-- Task details --
Go through each line of the entries below and tally those containing the string "center"; give only the total.

====

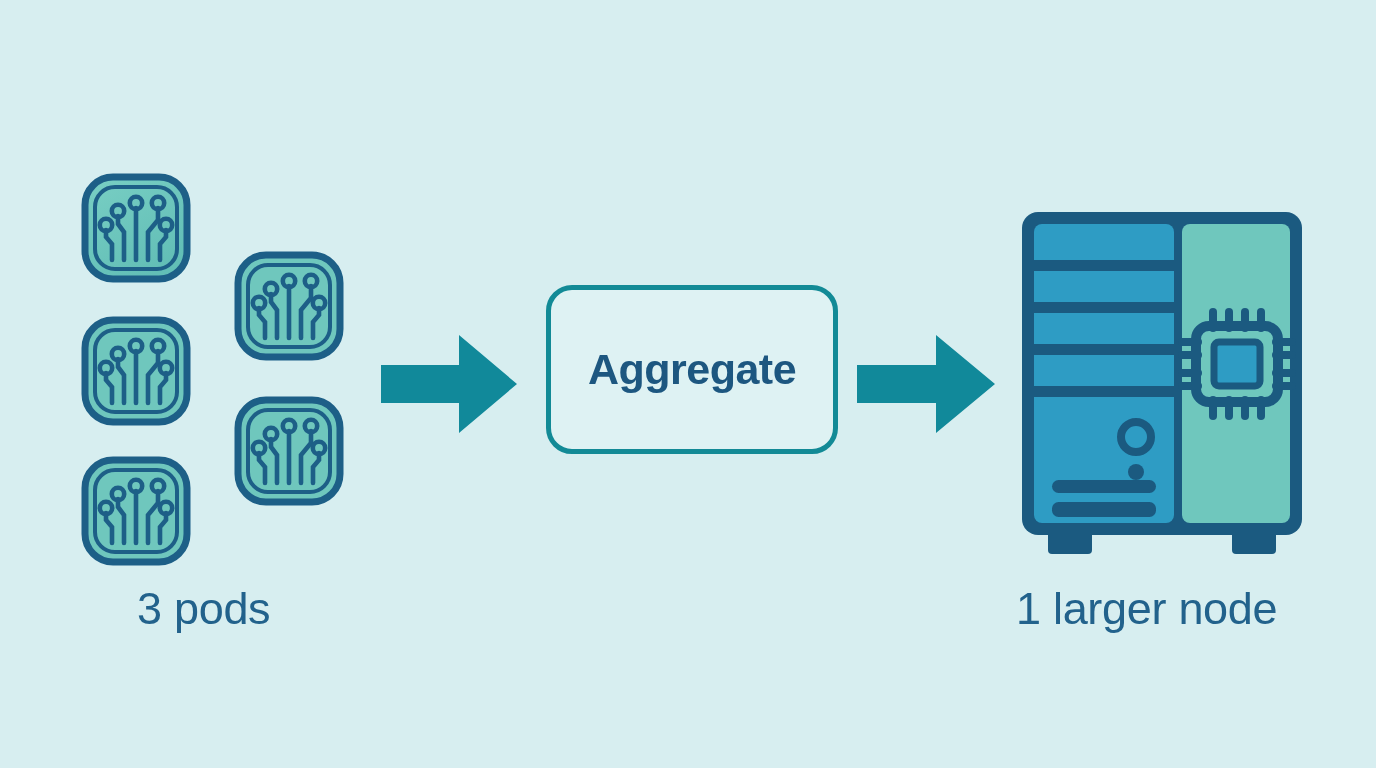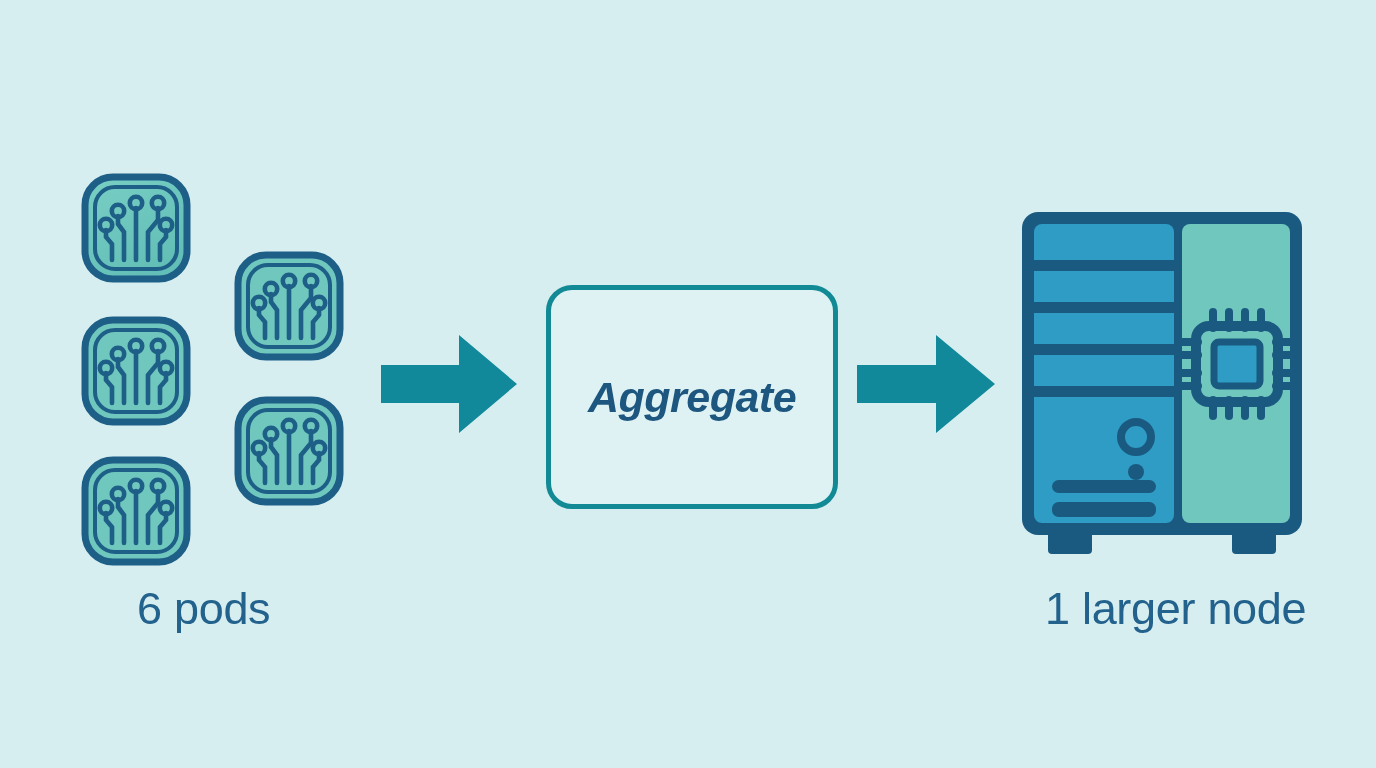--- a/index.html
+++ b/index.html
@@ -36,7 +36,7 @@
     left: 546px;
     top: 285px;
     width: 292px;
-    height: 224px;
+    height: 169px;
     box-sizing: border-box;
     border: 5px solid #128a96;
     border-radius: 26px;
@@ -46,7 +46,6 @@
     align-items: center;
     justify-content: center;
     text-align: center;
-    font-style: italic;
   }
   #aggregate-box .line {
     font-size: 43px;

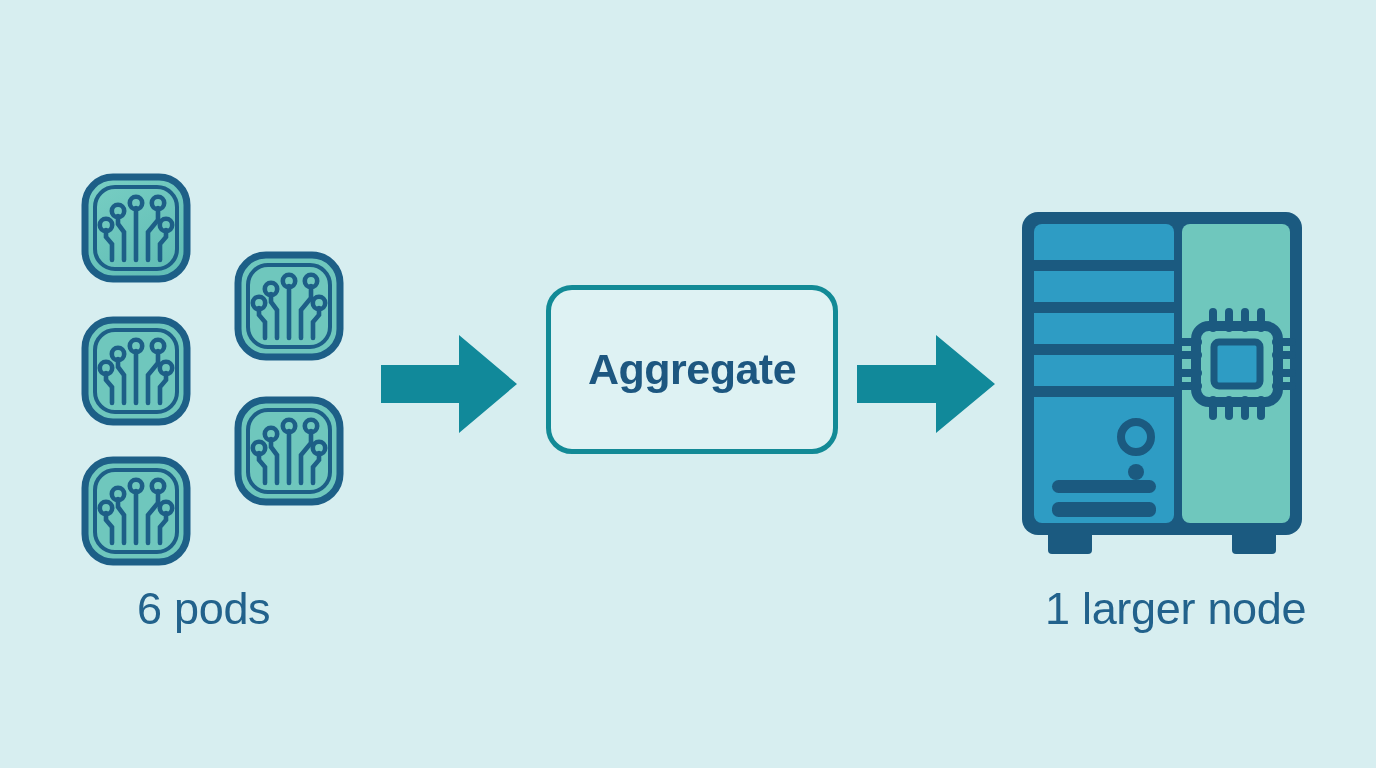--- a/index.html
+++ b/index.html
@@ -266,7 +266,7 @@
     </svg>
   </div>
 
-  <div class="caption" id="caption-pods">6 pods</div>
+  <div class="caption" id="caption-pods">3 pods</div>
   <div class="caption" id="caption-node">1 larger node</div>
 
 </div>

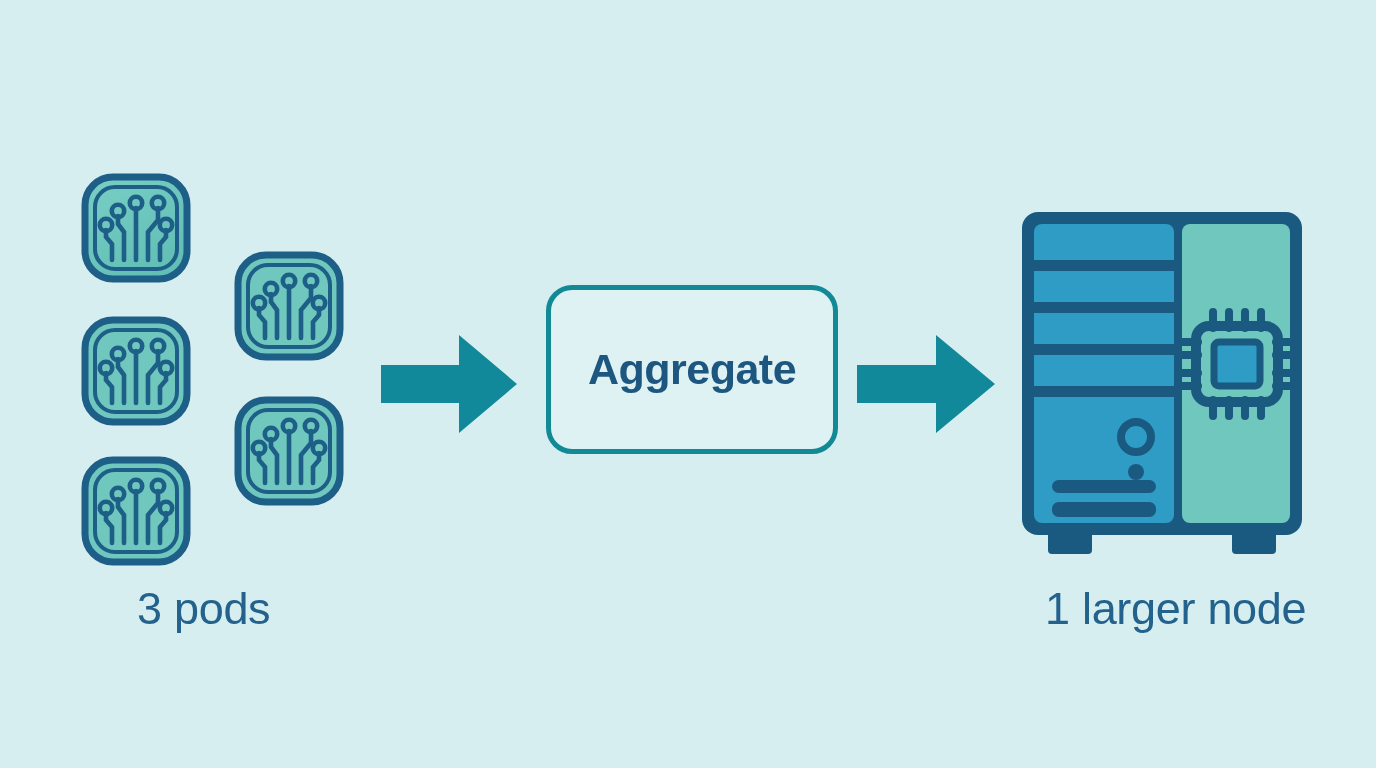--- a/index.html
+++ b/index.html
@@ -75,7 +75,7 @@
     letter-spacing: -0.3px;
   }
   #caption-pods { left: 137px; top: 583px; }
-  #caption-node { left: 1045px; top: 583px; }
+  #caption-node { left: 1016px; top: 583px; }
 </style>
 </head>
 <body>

====

-- Output below --
3